Des trafiquants de drogue du dark web importaient de la drogue dans des souvenirs touristiques et notamment de l’héroïne dans des maracas

Ces trafiquants de drogue du dark web ont finalement été appréhendés. On les accuse d’avoir trafiqué de la drogue pour une valeur de 270 millions de dollars en Bitcoins. Les accusés importaient les opiacés depuis l’île de Porto Rico et notamment de l’héroïne dans des maracas. Un vendeur américain aurait obtenu l’aide d’un pharmacien costaricain. Les deux hommes sont aujourd’hui poursuivis pour ce trafic de drogue.

Des Bitcoins contre de l’héroïne dans des maracas

Les deux criminels ont été mis en accusation par un jury fédéral de Columbia mardi dernier. La nouvelle provient d’un rapport du Département de la Justice des États-Unis. Ce rapport mettait l’accent sur les efforts des forces de l’ordre contre le trafic de drogue sur le dark web. Ce type de trafics et l’utilisation de monnaies virtuelles comme le Bitcoin est d’habitude un vrai problème pour retrouver les auteurs. Il semble que les agents cherchent à illustrer leurs nouvelles capacités à travers cette affaire.

Il faut reconnaître que les sommes en jeu et le type de trafic n’est pas commun. Les opiacés étaient dissimulés dans des souvenirs touristiques ; le cas le plus cocasse était l’héroïne dans des maracas. Un des auteurs est David Pate, 44 ans. Il se serait chargé de vendre les comprimés d’opiacés fournis par Jose Hou, 38 ans. La publicité pour leur « produit » était présente sur de nombreux sites de vente en ligne du dark web. Ils étaient notamment sur le célèbre site Silk Road et Alphabay entre 2013 et 2018. Ces sites sont aujourd’hui hors ligne.

Pseudonymat plutôt qu’anonymat

Les clients auraient, au total, virés 23 903 Bitcoins en paiement à Pate ; l’équivalent aujourd’hui de 270 millions de dollars. Les drogues concernés étaient principalement de l’Oxycotin et des pilules de morphine. Les cas d’héroïne dans des Maracas, quoi que surprenants, n’étaient pas les plus fréquents. Désormais Pate et Hou sont poursuivis pour 7 chefs d’accusation différents ; notamment pour trafic de drogue et blanchiment d’argent. Selon le procureur Michael Sherwin ; « Ces chefs d’accusation sont un avertissement pour les trafiquants du monde entier que ni le dark web ni les monnaies virtuelles ne peuvent les faire échapper à la vigilance des forces de l’ordre des États-Unis ».

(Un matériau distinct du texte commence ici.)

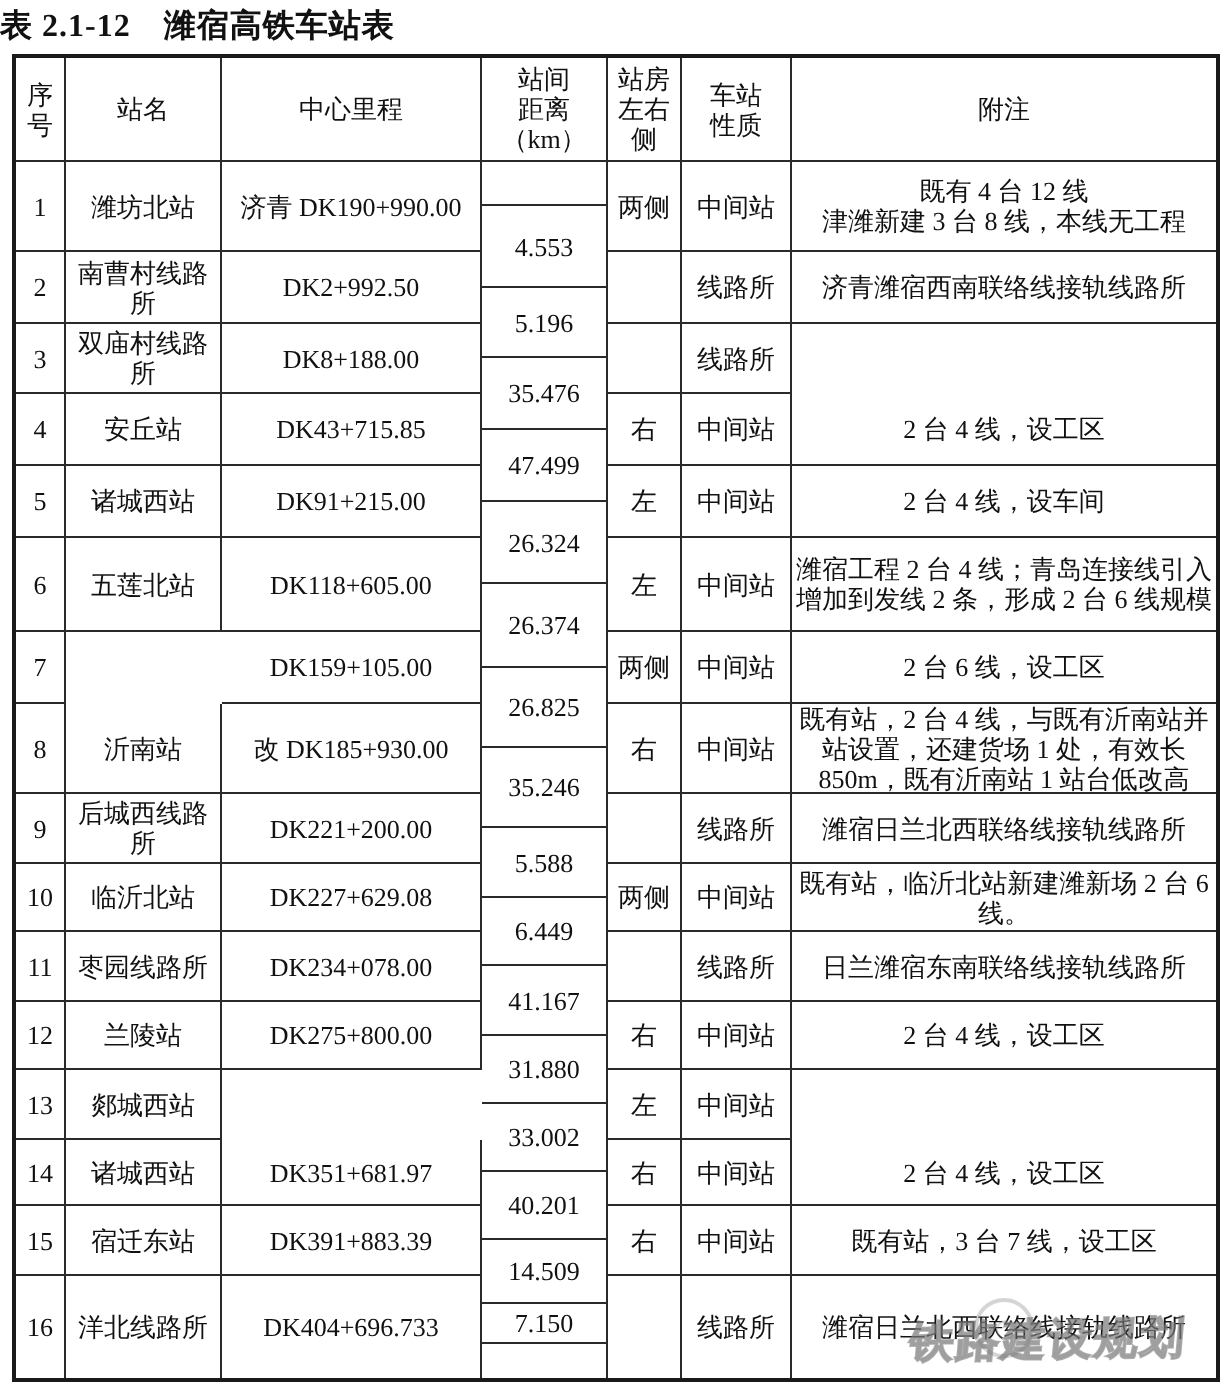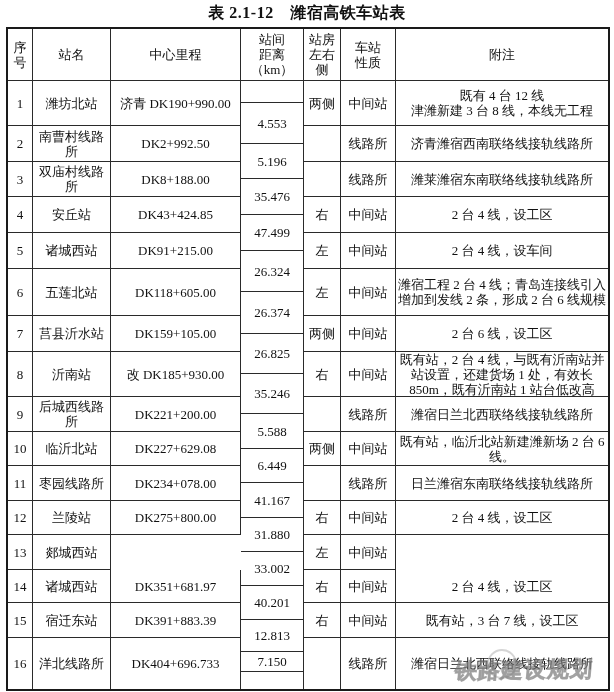--- a/index.html
+++ b/index.html
@@ -7,21 +7,20 @@
   body {
     position: relative;
     background: #ffffff;
     font-family: "Liberation Serif", "DejaVu Serif", serif;
     color: #111;
     overflow: hidden;
   }
   .title {
     position: absolute;
     top: 3px; left: 0; right: 0;
-    text-align: center;
     font-size: 16px;
     font-weight: bold;
     letter-spacing: 0.5px;
   }
   .tbl {
     position: absolute;
     left: 6px; top: 27px;
     width: 604px; height: 664px;
     border: 2px solid #1a1a1a;
     display: grid;
@@ -108,45 +107,43 @@
   <div class="c" style="grid-row:4/6;grid-column:3">DK2+992.50</div>
   <div class="c" style="grid-row:4/6;grid-column:5"></div>
   <div class="c" style="grid-row:4/6;grid-column:6">线路所</div>
   <div class="c lastcol" style="grid-row:4/6;grid-column:7">济青潍宿西南联络线接轨线路所</div>
 
   <div class="c" style="grid-row:6/8;grid-column:1">3</div>
   <div class="c" style="grid-row:6/8;grid-column:2">双庙村线路所</div>
   <div class="c" style="grid-row:6/8;grid-column:3">DK8+188.00</div>
   <div class="c" style="grid-row:6/8;grid-column:5"></div>
   <div class="c" style="grid-row:6/8;grid-column:6">线路所</div>
-  <div class="c lastcol" style="grid-row:6/8;grid-column:7">潍莱潍宿东南联络线接轨线路所</div>
 
   <div class="c" style="grid-row:8/10;grid-column:1">4</div>
   <div class="c" style="grid-row:8/10;grid-column:2">安丘站</div>
-  <div class="c" style="grid-row:8/10;grid-column:3">DK43+424.85</div>
+  <div class="c" style="grid-row:8/10;grid-column:3">DK43+715.85</div>
   <div class="c" style="grid-row:8/10;grid-column:5">右</div>
   <div class="c" style="grid-row:8/10;grid-column:6">中间站</div>
   <div class="c lastcol" style="grid-row:8/10;grid-column:7">2 台 4 线，设工区</div>
 
   <div class="c" style="grid-row:10/12;grid-column:1">5</div>
   <div class="c" style="grid-row:10/12;grid-column:2">诸城西站</div>
   <div class="c" style="grid-row:10/12;grid-column:3">DK91+215.00</div>
   <div class="c" style="grid-row:10/12;grid-column:5">左</div>
   <div class="c" style="grid-row:10/12;grid-column:6">中间站</div>
   <div class="c lastcol" style="grid-row:10/12;grid-column:7">2 台 4 线，设车间</div>
 
   <div class="c" style="grid-row:12/14;grid-column:1">6</div>
   <div class="c" style="grid-row:12/14;grid-column:2">五莲北站</div>
   <div class="c" style="grid-row:12/14;grid-column:3">DK118+605.00</div>
   <div class="c" style="grid-row:12/14;grid-column:5">左</div>
   <div class="c" style="grid-row:12/14;grid-column:6">中间站</div>
   <div class="c lastcol" style="grid-row:12/14;grid-column:7">潍宿工程 2 台 4 线；青岛连接线引入增加到发线 2 条，形成 2 台 6 线规模</div>
 
   <div class="c" style="grid-row:14/16;grid-column:1">7</div>
-  <div class="c" style="grid-row:14/16;grid-column:2">莒县沂水站</div>
   <div class="c" style="grid-row:14/16;grid-column:3">DK159+105.00</div>
   <div class="c" style="grid-row:14/16;grid-column:5">两侧</div>
   <div class="c" style="grid-row:14/16;grid-column:6">中间站</div>
   <div class="c lastcol" style="grid-row:14/16;grid-column:7">2 台 6 线，设工区</div>
 
   <div class="c" style="grid-row:16/18;grid-column:1">8</div>
   <div class="c" style="grid-row:16/18;grid-column:2">沂南站</div>
   <div class="c" style="grid-row:16/18;grid-column:3">改 DK185+930.00</div>
   <div class="c" style="grid-row:16/18;grid-column:5">右</div>
   <div class="c" style="grid-row:16/18;grid-column:6">中间站</div>
@@ -214,19 +211,19 @@
   <div class="c" style="grid-row:11/13;grid-column:4">26.324</div>
   <div class="c" style="grid-row:13/15;grid-column:4">26.374</div>
   <div class="c" style="grid-row:15/17;grid-column:4">26.825</div>
   <div class="c" style="grid-row:17/19;grid-column:4">35.246</div>
   <div class="c" style="grid-row:19/21;grid-column:4">5.588</div>
   <div class="c" style="grid-row:21/23;grid-column:4">6.449</div>
   <div class="c" style="grid-row:23/25;grid-column:4">41.167</div>
   <div class="c" style="grid-row:25/27;grid-column:4">31.880</div>
   <div class="c" style="grid-row:27/29;grid-column:4">33.002</div>
   <div class="c" style="grid-row:29/31;grid-column:4">40.201</div>
-  <div class="c" style="grid-row:31/33;grid-column:4">12.813</div>
+  <div class="c" style="grid-row:31/33;grid-column:4">14.509</div>
   <div class="c" style="grid-row:33/34;grid-column:4">7.150</div>
   <div class="c lastrow" style="grid-row:34/35;grid-column:4"></div>
 </div>
 
 <div class="seal"></div>
 <div class="wm">铁路建设规划</div>
 
 </body></html>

Les autorités ont récemment intensifié leurs efforts de lutte sur le dark web. Ce milieu d’apparence opaque ne semble pas autant les gêner qu’auparavant. Rappelons en effet qu’il n’est pas si aisé de rester anonyme sur internet ; plutôt qu’un anonymat les monnaies virtuelles fournissent plutôt un pseudonymat. Le cas le plus célèbre est celui de Ross Ulbricht, le propriétaire et gestionnaire de Silk Road ; ce dernier a été condamné car la police a pu retracer son identité à un portefeuille de Bitcoins. Par ailleurs des entreprises spécialisés dans la Blockchain sont venus en aide aux policiers ; c’est notamment le cas de Chainalysis. La police semble s’être finalement adaptée aux évolutions technologiques du trafic de drogues.